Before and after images
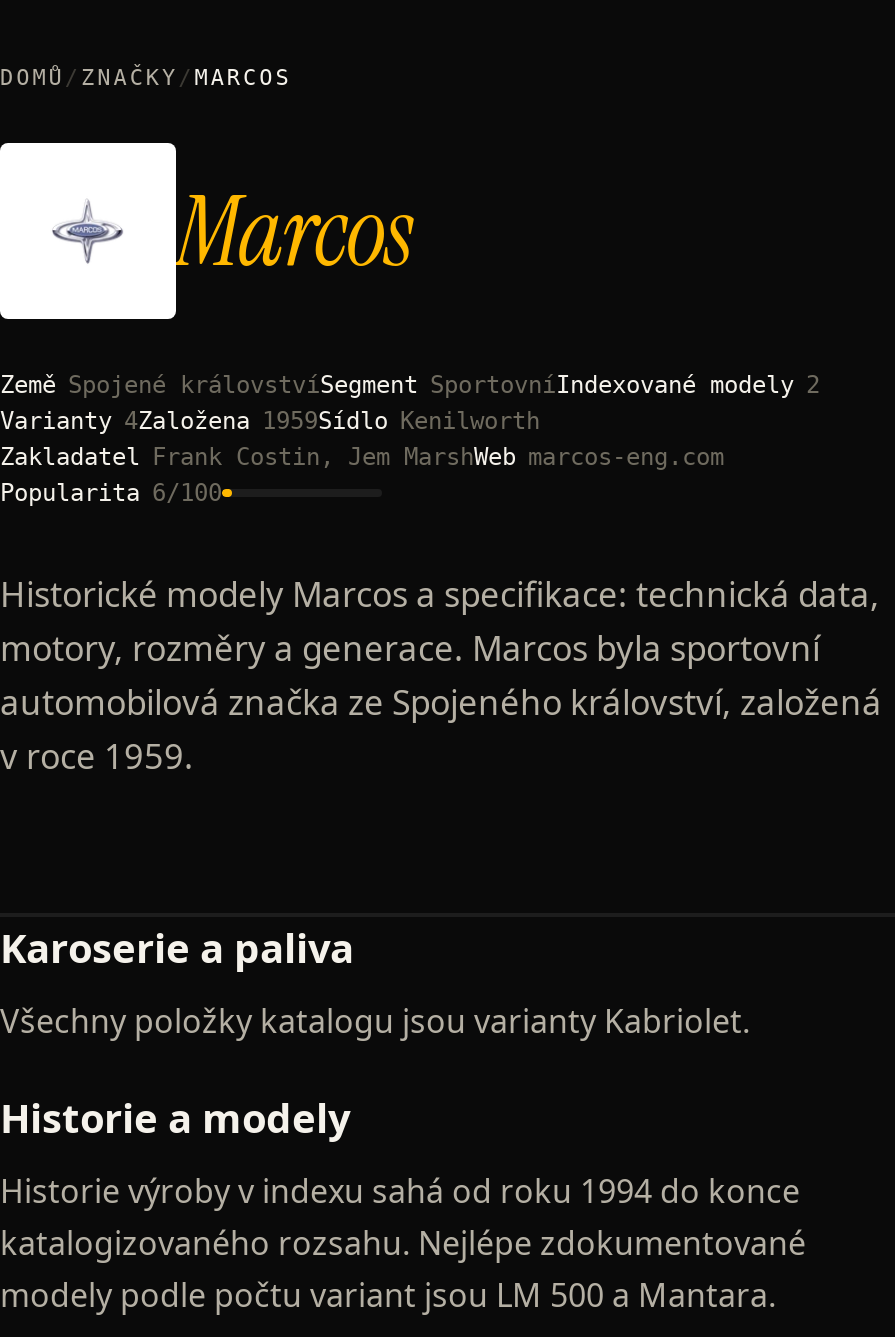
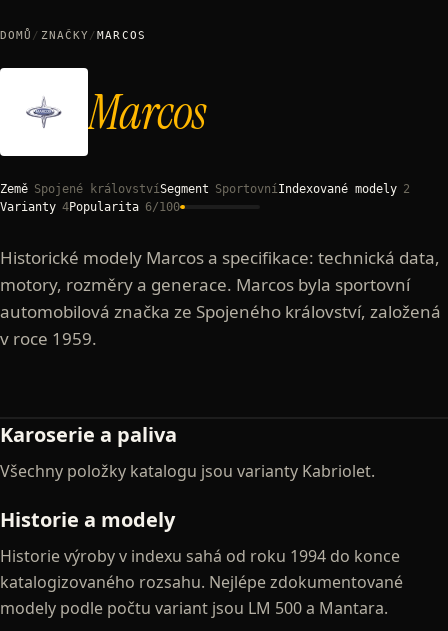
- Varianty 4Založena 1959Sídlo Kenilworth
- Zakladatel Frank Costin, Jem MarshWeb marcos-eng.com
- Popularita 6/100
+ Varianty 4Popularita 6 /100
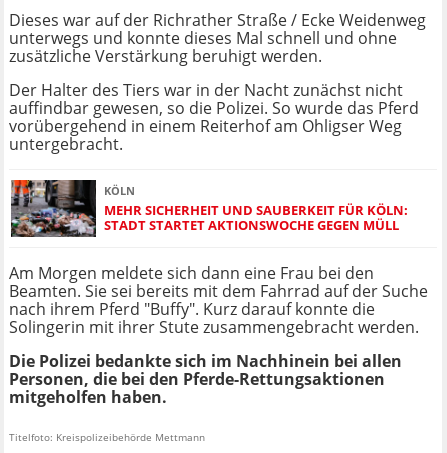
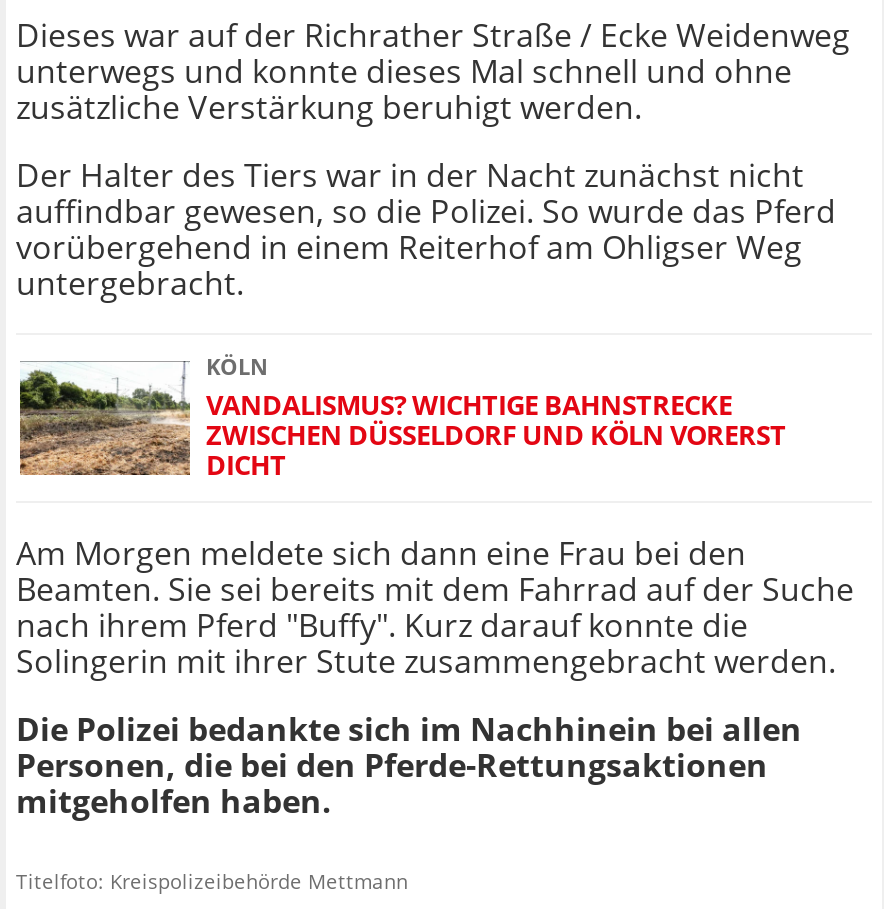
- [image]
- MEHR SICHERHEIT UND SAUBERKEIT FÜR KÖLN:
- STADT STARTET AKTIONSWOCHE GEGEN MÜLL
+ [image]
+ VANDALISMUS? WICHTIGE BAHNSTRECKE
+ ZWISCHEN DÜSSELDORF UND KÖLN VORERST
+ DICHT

INSTRUCTIONS TO FOLLOW ▸ Restate word for word the lines from the line with "4Popularita 6 /100" to the last line of the records above, inclusive, and omit every picture.

EXERCISE SOLUTION ▸
+ Varianty 4Popularita 6 /100
- [image]
- MEHR SICHERHEIT UND SAUBERKEIT FÜR KÖLN:
- STADT STARTET AKTIONSWOCHE GEGEN MÜLL
+ [image]
+ VANDALISMUS? WICHTIGE BAHNSTRECKE
+ ZWISCHEN DÜSSELDORF UND KÖLN VORERST
+ DICHT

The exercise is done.